--- START ---
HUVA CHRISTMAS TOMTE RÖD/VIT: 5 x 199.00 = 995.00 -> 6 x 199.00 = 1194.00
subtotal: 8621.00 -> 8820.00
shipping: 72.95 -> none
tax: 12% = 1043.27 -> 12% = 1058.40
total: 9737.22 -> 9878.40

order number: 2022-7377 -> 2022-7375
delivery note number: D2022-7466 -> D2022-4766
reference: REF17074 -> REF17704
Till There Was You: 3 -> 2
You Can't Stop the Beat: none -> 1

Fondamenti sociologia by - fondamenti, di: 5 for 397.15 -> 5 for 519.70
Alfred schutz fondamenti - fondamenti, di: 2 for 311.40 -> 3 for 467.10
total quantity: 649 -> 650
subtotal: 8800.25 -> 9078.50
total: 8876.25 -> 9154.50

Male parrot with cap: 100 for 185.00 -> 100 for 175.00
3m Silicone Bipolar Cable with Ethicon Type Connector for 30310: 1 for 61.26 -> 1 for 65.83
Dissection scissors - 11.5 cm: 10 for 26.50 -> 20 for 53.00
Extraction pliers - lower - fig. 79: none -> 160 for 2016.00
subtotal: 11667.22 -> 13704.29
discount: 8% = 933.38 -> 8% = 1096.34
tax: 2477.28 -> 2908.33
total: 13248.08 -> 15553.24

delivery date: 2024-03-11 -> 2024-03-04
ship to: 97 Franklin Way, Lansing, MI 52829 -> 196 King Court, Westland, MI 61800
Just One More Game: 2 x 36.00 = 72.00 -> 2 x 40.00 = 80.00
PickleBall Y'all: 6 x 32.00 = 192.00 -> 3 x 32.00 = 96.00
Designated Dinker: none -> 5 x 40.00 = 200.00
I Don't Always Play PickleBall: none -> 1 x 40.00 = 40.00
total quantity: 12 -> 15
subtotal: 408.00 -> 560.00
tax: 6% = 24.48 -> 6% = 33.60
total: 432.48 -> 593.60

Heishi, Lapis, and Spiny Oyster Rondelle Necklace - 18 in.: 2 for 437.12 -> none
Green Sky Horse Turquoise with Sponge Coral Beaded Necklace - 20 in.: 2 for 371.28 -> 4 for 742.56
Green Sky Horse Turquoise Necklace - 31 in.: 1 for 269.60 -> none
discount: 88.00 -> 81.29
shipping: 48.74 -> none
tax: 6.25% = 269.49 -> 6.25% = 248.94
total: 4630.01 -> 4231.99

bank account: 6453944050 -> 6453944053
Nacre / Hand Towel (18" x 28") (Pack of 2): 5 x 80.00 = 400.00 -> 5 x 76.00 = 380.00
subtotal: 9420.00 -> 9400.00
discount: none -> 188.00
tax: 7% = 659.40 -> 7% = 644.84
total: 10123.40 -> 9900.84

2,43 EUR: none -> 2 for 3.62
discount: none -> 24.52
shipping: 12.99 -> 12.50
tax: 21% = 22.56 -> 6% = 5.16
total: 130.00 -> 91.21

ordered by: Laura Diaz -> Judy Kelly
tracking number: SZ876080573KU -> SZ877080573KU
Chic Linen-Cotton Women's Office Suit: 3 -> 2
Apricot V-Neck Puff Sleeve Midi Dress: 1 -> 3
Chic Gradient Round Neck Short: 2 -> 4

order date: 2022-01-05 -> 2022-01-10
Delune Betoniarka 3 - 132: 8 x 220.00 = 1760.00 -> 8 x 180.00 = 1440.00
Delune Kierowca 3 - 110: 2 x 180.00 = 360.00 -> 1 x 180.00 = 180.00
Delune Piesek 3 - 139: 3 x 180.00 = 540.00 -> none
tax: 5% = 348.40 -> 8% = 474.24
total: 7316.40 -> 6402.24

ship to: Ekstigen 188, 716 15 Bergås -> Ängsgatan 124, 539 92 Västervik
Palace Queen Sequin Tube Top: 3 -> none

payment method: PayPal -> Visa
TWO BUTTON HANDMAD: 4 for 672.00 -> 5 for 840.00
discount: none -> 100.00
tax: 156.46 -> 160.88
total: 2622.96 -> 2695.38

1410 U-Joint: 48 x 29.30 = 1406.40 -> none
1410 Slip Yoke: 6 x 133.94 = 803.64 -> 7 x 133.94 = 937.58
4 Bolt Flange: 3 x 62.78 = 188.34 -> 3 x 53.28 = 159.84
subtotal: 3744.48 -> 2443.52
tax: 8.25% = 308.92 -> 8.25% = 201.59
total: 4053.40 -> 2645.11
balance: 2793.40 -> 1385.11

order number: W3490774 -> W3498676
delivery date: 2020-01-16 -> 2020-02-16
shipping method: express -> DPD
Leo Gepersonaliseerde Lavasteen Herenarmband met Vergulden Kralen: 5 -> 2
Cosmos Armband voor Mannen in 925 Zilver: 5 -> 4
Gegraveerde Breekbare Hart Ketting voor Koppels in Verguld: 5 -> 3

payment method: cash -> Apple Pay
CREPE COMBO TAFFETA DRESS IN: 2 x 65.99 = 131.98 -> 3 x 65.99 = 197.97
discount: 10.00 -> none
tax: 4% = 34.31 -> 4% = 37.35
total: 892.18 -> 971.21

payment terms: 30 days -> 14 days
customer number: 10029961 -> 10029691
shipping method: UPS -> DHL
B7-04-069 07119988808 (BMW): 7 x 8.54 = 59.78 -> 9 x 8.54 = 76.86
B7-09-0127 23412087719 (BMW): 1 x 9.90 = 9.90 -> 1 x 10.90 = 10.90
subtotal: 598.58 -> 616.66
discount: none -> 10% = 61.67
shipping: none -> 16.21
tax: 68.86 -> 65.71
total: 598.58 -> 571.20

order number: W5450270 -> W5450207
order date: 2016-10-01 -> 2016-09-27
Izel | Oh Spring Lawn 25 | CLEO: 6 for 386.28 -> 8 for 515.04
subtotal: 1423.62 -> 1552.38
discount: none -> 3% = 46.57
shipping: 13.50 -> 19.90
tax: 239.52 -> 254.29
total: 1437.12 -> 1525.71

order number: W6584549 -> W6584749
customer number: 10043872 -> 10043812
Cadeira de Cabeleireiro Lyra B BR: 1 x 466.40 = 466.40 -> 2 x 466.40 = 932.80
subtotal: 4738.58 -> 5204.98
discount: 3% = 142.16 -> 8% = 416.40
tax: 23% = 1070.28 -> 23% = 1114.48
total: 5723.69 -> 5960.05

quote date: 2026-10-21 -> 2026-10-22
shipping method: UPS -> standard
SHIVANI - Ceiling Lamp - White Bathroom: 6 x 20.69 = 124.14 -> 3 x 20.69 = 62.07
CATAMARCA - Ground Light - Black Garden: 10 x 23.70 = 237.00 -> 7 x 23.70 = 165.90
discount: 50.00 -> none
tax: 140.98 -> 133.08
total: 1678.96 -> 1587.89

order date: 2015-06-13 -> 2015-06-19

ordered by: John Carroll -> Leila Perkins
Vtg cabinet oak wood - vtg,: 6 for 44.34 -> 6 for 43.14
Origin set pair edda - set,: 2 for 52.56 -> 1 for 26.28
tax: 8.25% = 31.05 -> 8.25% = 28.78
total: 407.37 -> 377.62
--- END ---
What you are asked to do
Each line of the material above needs to be quoted exactly, please.

Response to the task
HUVA CHRISTMAS TOMTE RÖD/VIT: 5 x 199.00 = 995.00 -> 6 x 199.00 = 1194.00
subtotal: 8621.00 -> 8820.00
shipping: 72.95 -> none
tax: 12% = 1043.27 -> 12% = 1058.40
total: 9737.22 -> 9878.40

order number: 2022-7377 -> 2022-7375
delivery note number: D2022-7466 -> D2022-4766
reference: REF17074 -> REF17704
Till There Was You: 3 -> 2
You Can't Stop the Beat: none -> 1

Fondamenti sociologia by - fondamenti, di: 5 for 397.15 -> 5 for 519.70
Alfred schutz fondamenti - fondamenti, di: 2 for 311.40 -> 3 for 467.10
total quantity: 649 -> 650
subtotal: 8800.25 -> 9078.50
total: 8876.25 -> 9154.50

Male parrot with cap: 100 for 185.00 -> 100 for 175.00
3m Silicone Bipolar Cable with Ethicon Type Connector for 30310: 1 for 61.26 -> 1 for 65.83
Dissection scissors - 11.5 cm: 10 for 26.50 -> 20 for 53.00
Extraction pliers - lower - fig. 79: none -> 160 for 2016.00
subtotal: 11667.22 -> 13704.29
discount: 8% = 933.38 -> 8% = 1096.34
tax: 2477.28 -> 2908.33
total: 13248.08 -> 15553.24

delivery date: 2024-03-11 -> 2024-03-04
ship to: 97 Franklin Way, Lansing, MI 52829 -> 196 King Court, Westland, MI 61800
Just One More Game: 2 x 36.00 = 72.00 -> 2 x 40.00 = 80.00
PickleBall Y'all: 6 x 32.00 = 192.00 -> 3 x 32.00 = 96.00
Designated Dinker: none -> 5 x 40.00 = 200.00
I Don't Always Play PickleBall: none -> 1 x 40.00 = 40.00
total quantity: 12 -> 15
subtotal: 408.00 -> 560.00
tax: 6% = 24.48 -> 6% = 33.60
total: 432.48 -> 593.60

Heishi, Lapis, and Spiny Oyster Rondelle Necklace - 18 in.: 2 for 437.12 -> none
Green Sky Horse Turquoise with Sponge Coral Beaded Necklace - 20 in.: 2 for 371.28 -> 4 for 742.56
Green Sky Horse Turquoise Necklace - 31 in.: 1 for 269.60 -> none
discount: 88.00 -> 81.29
shipping: 48.74 -> none
tax: 6.25% = 269.49 -> 6.25% = 248.94
total: 4630.01 -> 4231.99

bank account: 6453944050 -> 6453944053
Nacre / Hand Towel (18" x 28") (Pack of 2): 5 x 80.00 = 400.00 -> 5 x 76.00 = 380.00
subtotal: 9420.00 -> 9400.00
discount: none -> 188.00
tax: 7% = 659.40 -> 7% = 644.84
total: 10123.40 -> 9900.84

2,43 EUR: none -> 2 for 3.62
discount: none -> 24.52
shipping: 12.99 -> 12.50
tax: 21% = 22.56 -> 6% = 5.16
total: 130.00 -> 91.21

ordered by: Laura Diaz -> Judy Kelly
tracking number: SZ876080573KU -> SZ877080573KU
Chic Linen-Cotton Women's Office Suit: 3 -> 2
Apricot V-Neck Puff Sleeve Midi Dress: 1 -> 3
Chic Gradient Round Neck Short: 2 -> 4

order date: 2022-01-05 -> 2022-01-10
Delune Betoniarka 3 - 132: 8 x 220.00 = 1760.00 -> 8 x 180.00 = 1440.00
Delune Kierowca 3 - 110: 2 x 180.00 = 360.00 -> 1 x 180.00 = 180.00
Delune Piesek 3 - 139: 3 x 180.00 = 540.00 -> none
tax: 5% = 348.40 -> 8% = 474.24
total: 7316.40 -> 6402.24

ship to: Ekstigen 188, 716 15 Bergås -> Ängsgatan 124, 539 92 Västervik
Palace Queen Sequin Tube Top: 3 -> none

payment method: PayPal -> Visa
TWO BUTTON HANDMAD: 4 for 672.00 -> 5 for 840.00
discount: none -> 100.00
tax: 156.46 -> 160.88
total: 2622.96 -> 2695.38

1410 U-Joint: 48 x 29.30 = 1406.40 -> none
1410 Slip Yoke: 6 x 133.94 = 803.64 -> 7 x 133.94 = 937.58
4 Bolt Flange: 3 x 62.78 = 188.34 -> 3 x 53.28 = 159.84
subtotal: 3744.48 -> 2443.52
tax: 8.25% = 308.92 -> 8.25% = 201.59
total: 4053.40 -> 2645.11
balance: 2793.40 -> 1385.11

order number: W3490774 -> W3498676
delivery date: 2020-01-16 -> 2020-02-16
shipping method: express -> DPD
Leo Gepersonaliseerde Lavasteen Herenarmband met Vergulden Kralen: 5 -> 2
Cosmos Armband voor Mannen in 925 Zilver: 5 -> 4
Gegraveerde Breekbare Hart Ketting voor Koppels in Verguld: 5 -> 3

payment method: cash -> Apple Pay
CREPE COMBO TAFFETA DRESS IN: 2 x 65.99 = 131.98 -> 3 x 65.99 = 197.97
discount: 10.00 -> none
tax: 4% = 34.31 -> 4% = 37.35
total: 892.18 -> 971.21

payment terms: 30 days -> 14 days
customer number: 10029961 -> 10029691
shipping method: UPS -> DHL
B7-04-069 07119988808 (BMW): 7 x 8.54 = 59.78 -> 9 x 8.54 = 76.86
B7-09-0127 23412087719 (BMW): 1 x 9.90 = 9.90 -> 1 x 10.90 = 10.90
subtotal: 598.58 -> 616.66
discount: none -> 10% = 61.67
shipping: none -> 16.21
tax: 68.86 -> 65.71
total: 598.58 -> 571.20

order number: W5450270 -> W5450207
order date: 2016-10-01 -> 2016-09-27
Izel | Oh Spring Lawn 25 | CLEO: 6 for 386.28 -> 8 for 515.04
subtotal: 1423.62 -> 1552.38
discount: none -> 3% = 46.57
shipping: 13.50 -> 19.90
tax: 239.52 -> 254.29
total: 1437.12 -> 1525.71

order number: W6584549 -> W6584749
customer number: 10043872 -> 10043812
Cadeira de Cabeleireiro Lyra B BR: 1 x 466.40 = 466.40 -> 2 x 466.40 = 932.80
subtotal: 4738.58 -> 5204.98
discount: 3% = 142.16 -> 8% = 416.40
tax: 23% = 1070.28 -> 23% = 1114.48
total: 5723.69 -> 5960.05

quote date: 2026-10-21 -> 2026-10-22
shipping method: UPS -> standard
SHIVANI - Ceiling Lamp - White Bathroom: 6 x 20.69 = 124.14 -> 3 x 20.69 = 62.07
CATAMARCA - Ground Light - Black Garden: 10 x 23.70 = 237.00 -> 7 x 23.70 = 165.90
discount: 50.00 -> none
tax: 140.98 -> 133.08
total: 1678.96 -> 1587.89

order date: 2015-06-13 -> 2015-06-19

ordered by: John Carroll -> Leila Perkins
Vtg cabinet oak wood - vtg,: 6 for 44.34 -> 6 for 43.14
Origin set pair edda - set,: 2 for 52.56 -> 1 for 26.28
tax: 8.25% = 31.05 -> 8.25% = 28.78
total: 407.37 -> 377.62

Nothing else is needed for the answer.